The system has only three equilibria, infection-free equilibrium, ¯Đ0=(S0,0,0,0,0,0), chronic HIV mono-infection equilibrium, ¯Đ1=(S1,L1,I1,0,0,V1) and chronic HTLV mono-infection equilibrium, ¯Đ2=(S2,0,0,E2,Y2,0), where S0, S1, L1, I1, V1, S2, E2 and Y2 are given in Section 4. The existence of the these three equilibria is determined by two threshold parameters ℜ1 and ℜ2 which are defined in Section 4.
Corollary 1. For system (6.3), the following statements hold true.
(ⅰ) If ℜ1≤1 and ℜ2≤1, then ¯Đ0 is G.A.S.
(ⅱ) If ℜ1>1 and ℜ2/ℜ1≤1, then ¯Đ1 is G.A.S.
(ⅲ) If ℜ2>1 and ℜ1/ℜ2≤1, then ¯Đ2 is G.A.S.
Therefore, the system will tend to one of the three equilibria ¯Đ0, ¯Đ1 and ¯Đ2. The above result says that in the absence of immune response, the competition between HIV and HTLV-I consuming common resources, only one type of viruses with maximum basic reproductive ratio can survive. However, in our proposed model (2.1) involving HIV- and HTLV-specific CTLs, HIV and HTLV-I coexist at equilibrium. We can consider this situation as follows. Since CTL immune responses suppress viral progression, the competition between HIV and HTLV-I is also suppressed and the coexistence of HIV and HTLV-I is occurred [55].
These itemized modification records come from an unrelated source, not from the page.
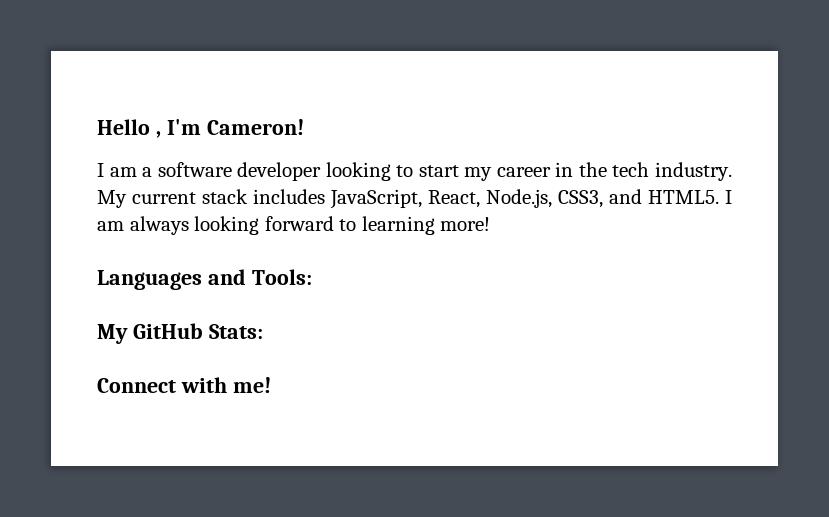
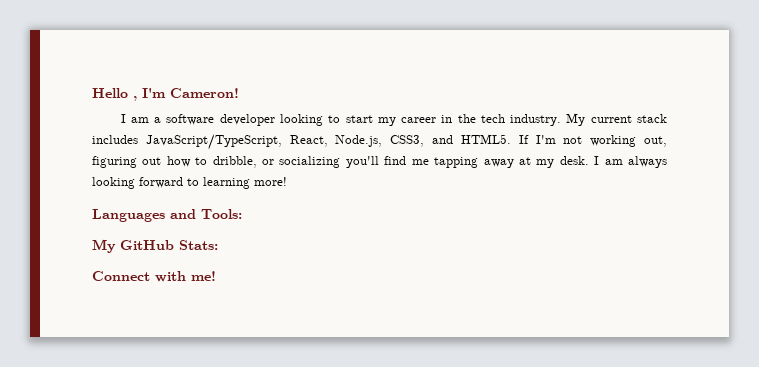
- My current stack includes JavaScript, React, Node.js, CSS3, and HTML5.
+ My current stack includes JavaScript/TypeScript, React, Node.js, CSS3, and HTML5.
+ If I'm not working out, figuring out how to dribble, or socializing you'll find me tapping away at my desk.

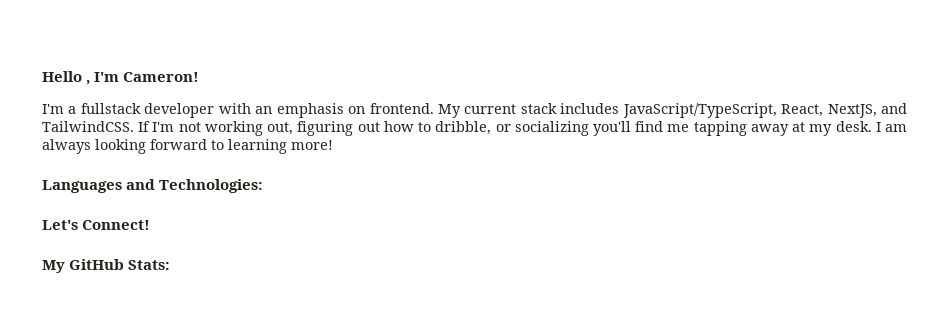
- I am a software developer looking to start my career in the tech industry.
+ I'm a fullstack developer with an emphasis on frontend.
- My current stack includes JavaScript/TypeScript, React, Node.js, CSS3, and HTML5.
+ My current stack includes JavaScript/TypeScript, React, NextJS, and TailwindCSS.
- Languages and Tools:
+ Languages and Technologies:
+ Let's Connect!
- Connect with me!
This research work formulates a mathematical model which describes the within host dynamics of HIV/HTLV-I co-infection. The model incorporated the effect of HIV-specific CTLs and HTLV-specific CTLs. HIV has two predominant infection modes: the classical VTC infection and CTC spread. The HTLV-I has two ways of transmission, (ⅰ) horizontal transmission via direct CTC contact, and (ⅱ) vertical transmission through mitotic division of Tax-expressing HTLV-infected cells. We first proved that the model is well-posed by showing that the solutions are nonnegative and bounded. We derived eight threshold parameters that governed the existence and stability of the eight equilibria of the model. We constructed appropriate Lyapunov functions and applied Lyapunov-LaSalle asymptotic stability theorem to prove the global asymptotic stability of all equilibria. We conducted numerical simulations to support and clarify our theoretical results. We studied the effect of HIV infection on HTLV-I mono-infection dynamics and vice versa. The model analysis suggested that co-infected individuals with both viruses will have smaller number of healthy CD4+T cells in comparison with HIV or HTLV-I mono-infected individuals. We discussed the influence of CTL immune response on the co-infection dynamics.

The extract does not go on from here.